Seeq’ Prediction Tool (Figure 2) can be used to create linear and non-linear multivariate regression models and generate a signal (in this case, Total Energy Use) based on other correlated signals (Steam Valve ON/OFF, Ambient Temperature, etc.). A Prediction Statistics Panel, which is an output generated by Seeq for every Prediction Tool model, gives engineers the information they need to study their process. Compared to the hundreds of hours required to build energy models with spreadsheets, the engineers at Allnex have used the Prediction Tool to build energy models in significantly less time.

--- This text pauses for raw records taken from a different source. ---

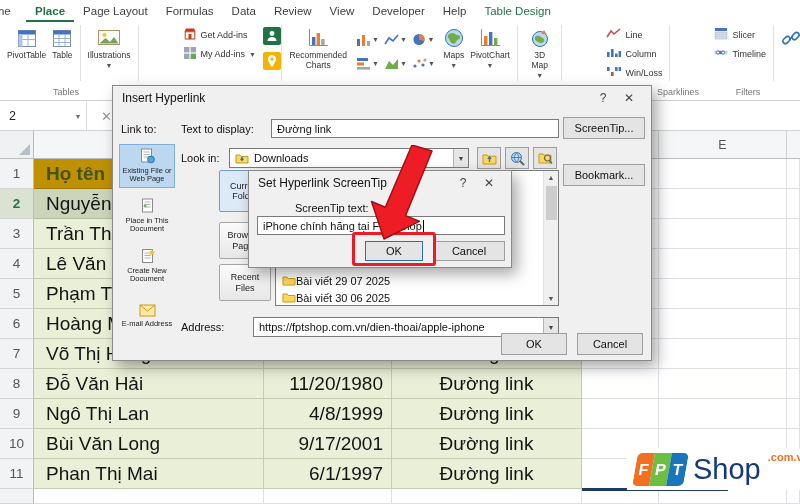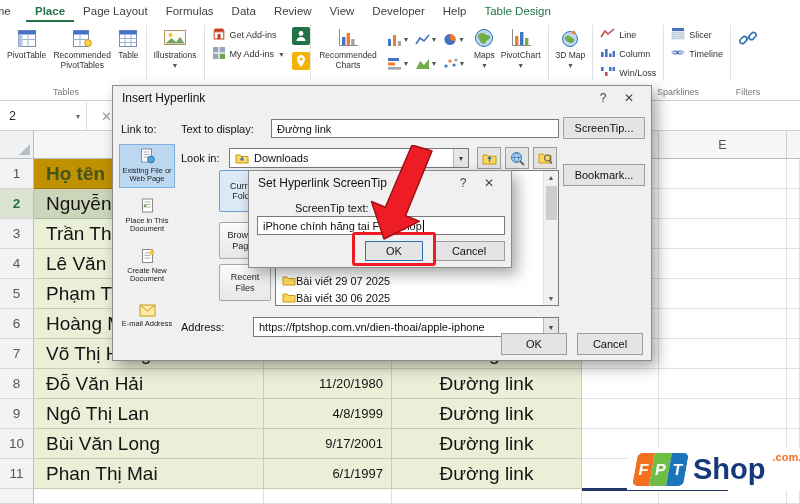"Get Add-ins" .rgroup.stack { margin-left: none -> 37px }
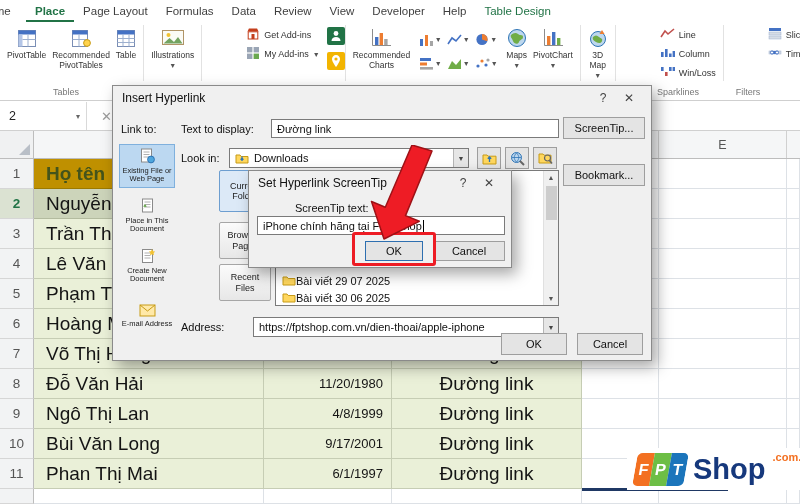"Recommended PivotTables" div.vbtn { html: <div> <span> <svg> <rect></rect> <rect></rect> <path></path> <circle></circle> </svg> </span> <span>Recommended PivotTables</span> </div> -> none }
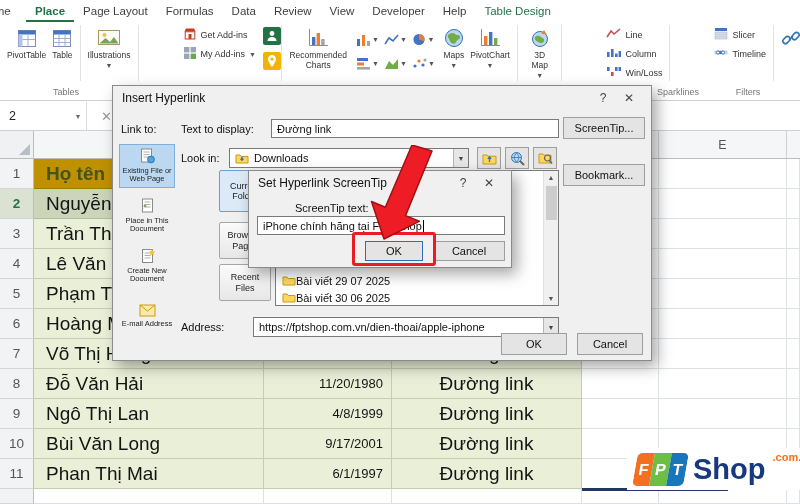"11/20/1980" .date { font-size: 13px -> 19px }
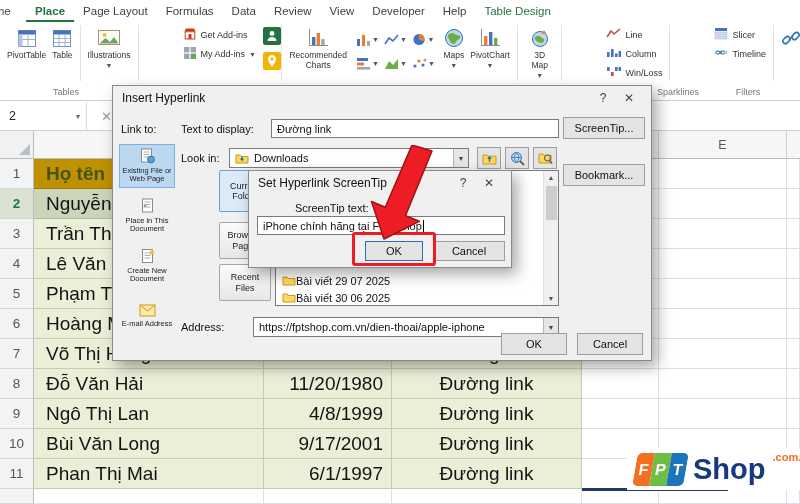"Shop" .shop-txt { font-weight: bold -> normal }
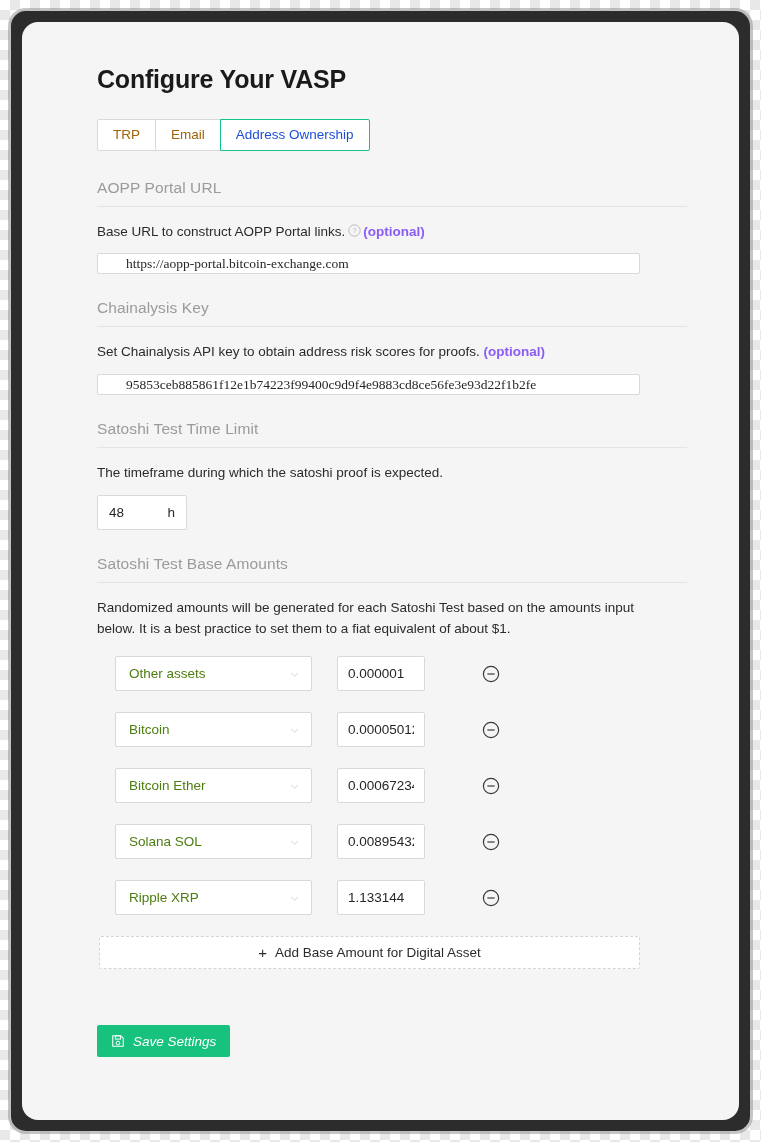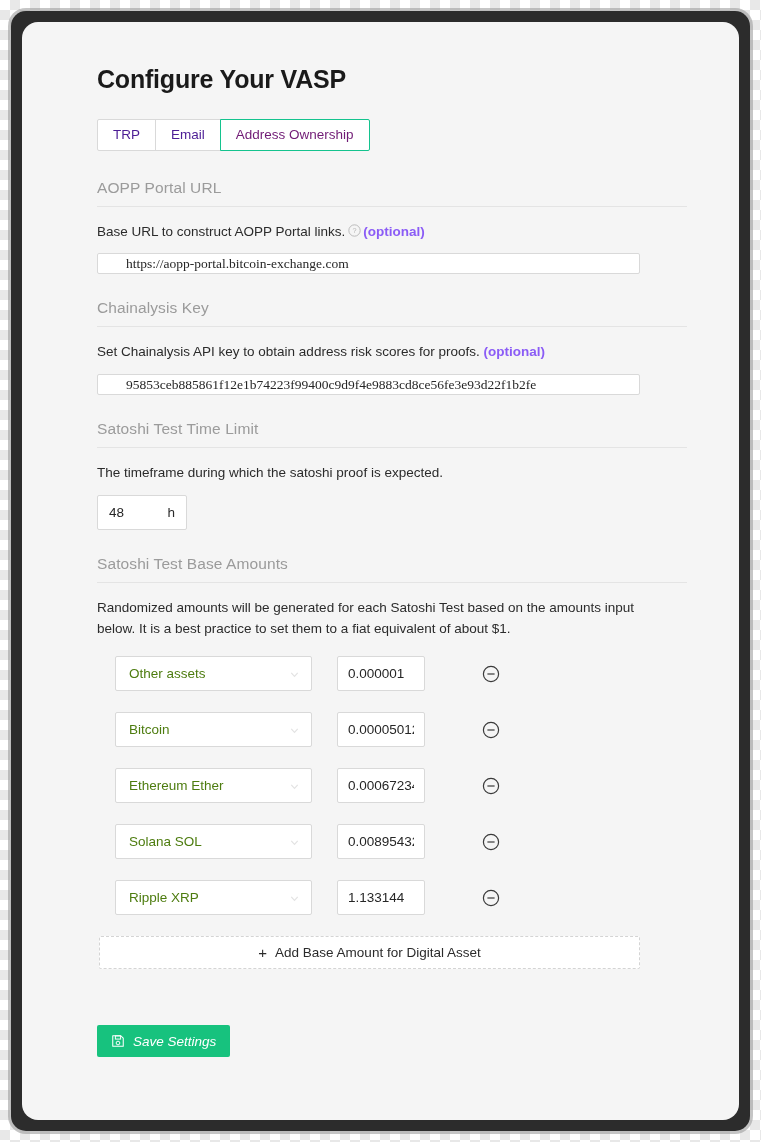"TRP" .tab { color: #4c1d95 -> #a16207 }
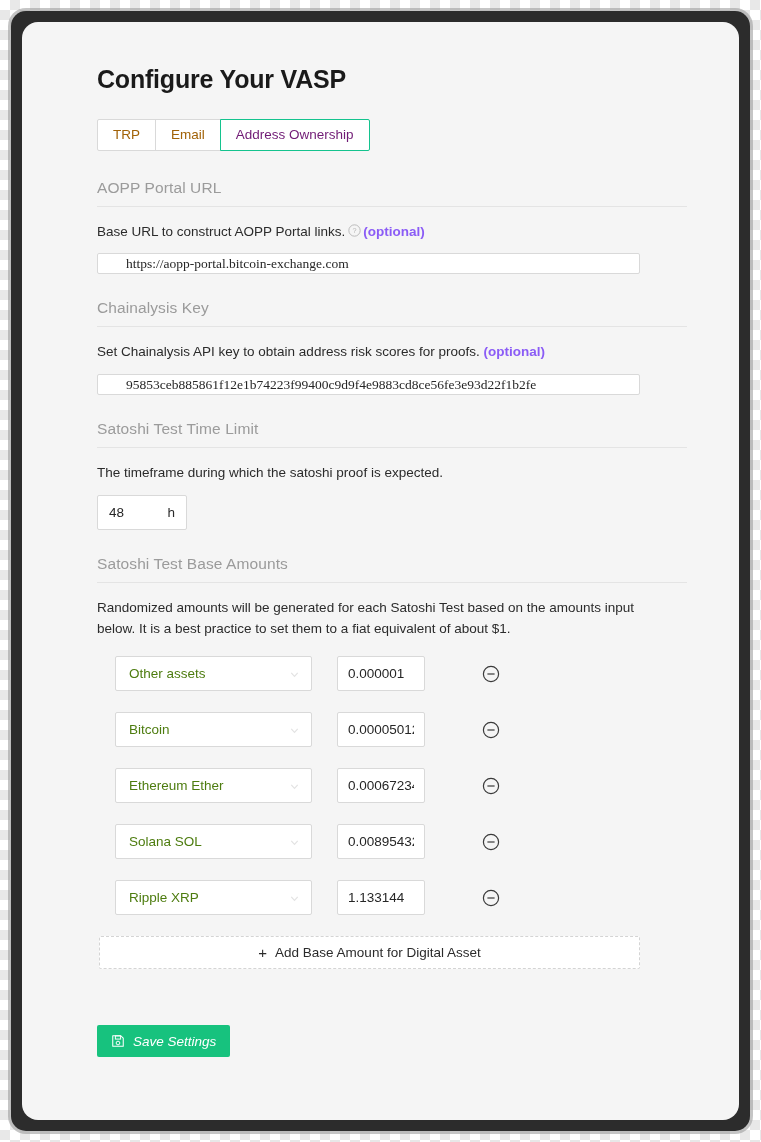"Address Ownership" .tab.active { color: #701a75 -> #1d4ed8 }
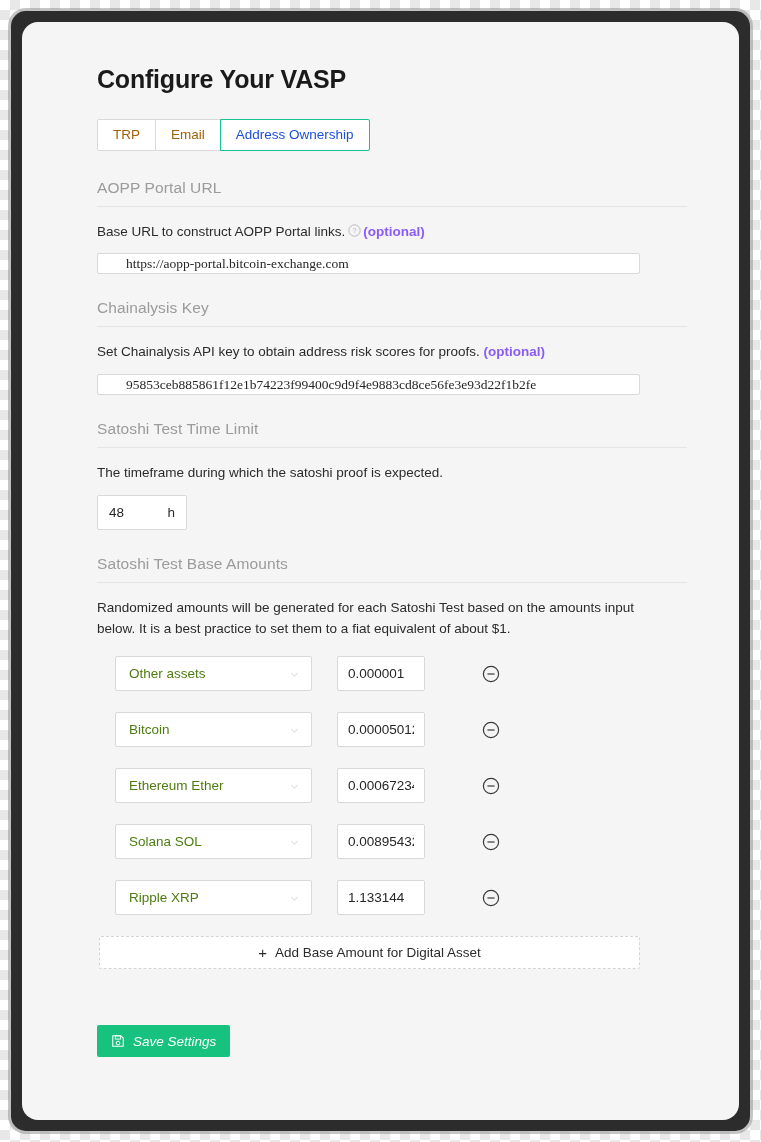"Ethereum Ether" span { text: Ethereum -> Bitcoin }
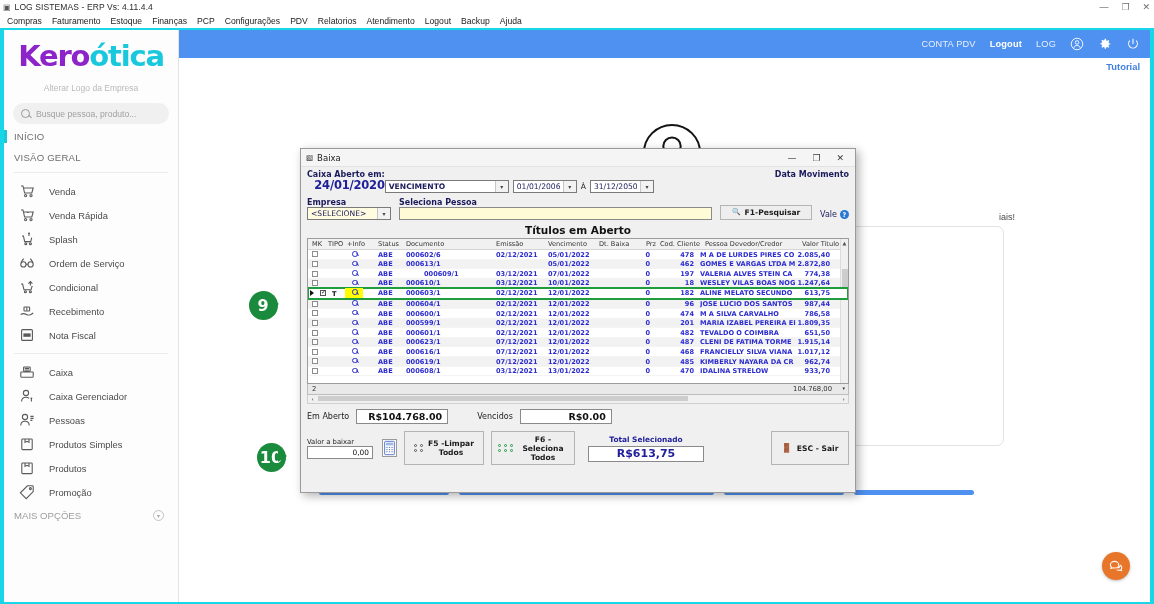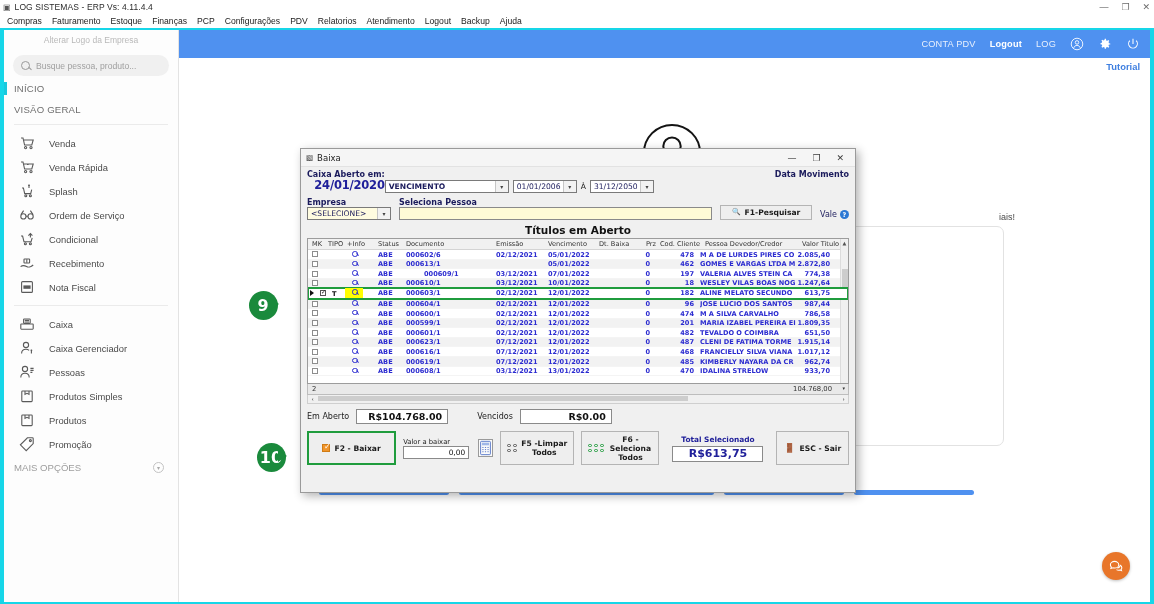"Keroótica" div { html: none -> <div> <div> <span>Kero</span><span>ótica</span> </div> </div> }
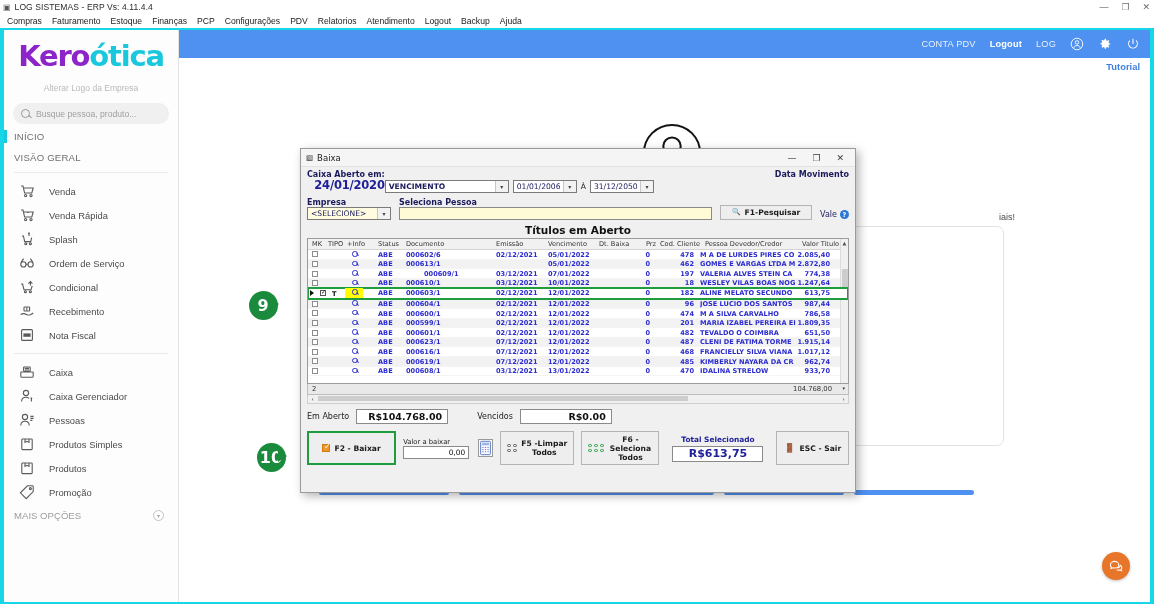"F2 - Baixar" div.wbtn { html: <div> <span></span> <span>F2 - Baixar</span> </div> -> none }
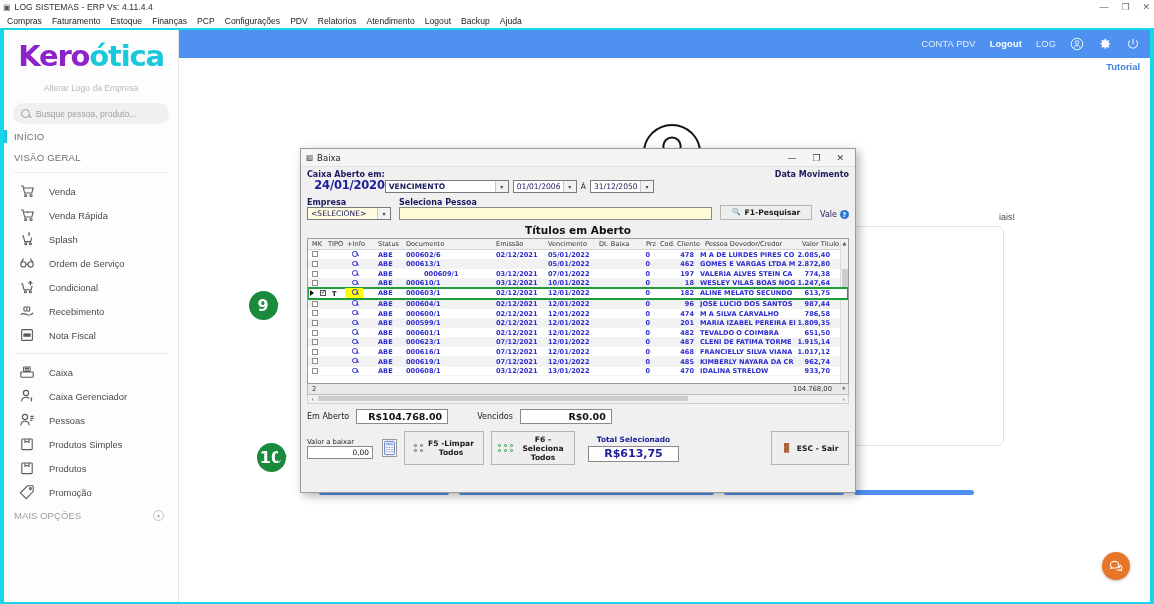"R$613,75" #total-box { width: 91px -> 116px }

User interface for Prediction Tool in Seeq Workbench.

Figure 2: User interface for Prediction Tool in Seeq Workbench.

Minimizing Environmental Impact Across Assets at Scale

While decreasing overall energy consumption is a critical component of industrial sustainability, minimizing a facility’s impact on the surrounding environment is crucial as well. Companies are often aware of operating conditions that affect their neighboring environmental ecosystems, but often find it difficult to scale and monitor these conditions across a fleet of assets.

Wind turbine sites at Duke Energy Renewables needed monitoring of operational conditions that could put Indiana bats, an endangered species, at risk. SMEs wanted to identify these conditions across all turbines at that wind farm so that if those conditions were met, they could implement Bat Curtailment measures to minimize harmful impact to the bats. With spreadsheets and traditional analytical methods, calculating the conditions and monitoring many turbines spread across a large site was extremely time-consuming and difficult.

Duke leveraged the asset hierarchy and analytics tools in Seeq to identify Bat Curtailment periods based on certain dates, times and weather conditions such as wind speed and ambient air temperature, and to monitor these conditions across all turbines using the Treemap view in Seeq Workbench Analysis. Treemap visualization shows each turbine as a rectangle, with the color of each indicating that some condition is present in that time range (Figure 3).

Treemap Visualization in Seeq Workbench

Figure 3: Treemap Visualization in Seeq Workbench. Assets with higher priority conditions are in red, medium priority conditions in yellow, and low priority conditions in green.

Duke, for example, created a yellow “Warning” condition if a turbine was approaching a state where Bat Curtailment was needed. They also created a red condition to show when full Bat Curtailment measures were needed.

While large manufacturing organizations have found Seeq useful for sustainability improvements, some or our employees have used Seeq’s easy connectivity to data sources to limit their personal carbon footprint as well.

Jenny Reinman, a Seeq account manager, pulls wattage data from her residence’s main power feed into an InfluxDB database, which is then connected to a Seeq server running in her home. She uses this data to quantify energy use while performing various household tasks, and also to determine if her greenhouse heater gets stuck in the on mode.

Marius Oancea, a Seeq principal software engineer, also collects electricity data from his main power feed, and uses tools like Profile Search to find which of his household appliances are operating and when.

The simple connectivity of Seeq to multiple data sources allows thus allows individuals as well as manufacturers plant to reduce their carbon footprint.

Seeq enables manufacturers organizations to drive sustainability improvements with advanced analytics applications, monitoring visualization for assets at scale, and simple connectivity to many different types of data sources. SMEs armed with Seeq can rapidly build analyses to investigate, monitor, and improve plant processes.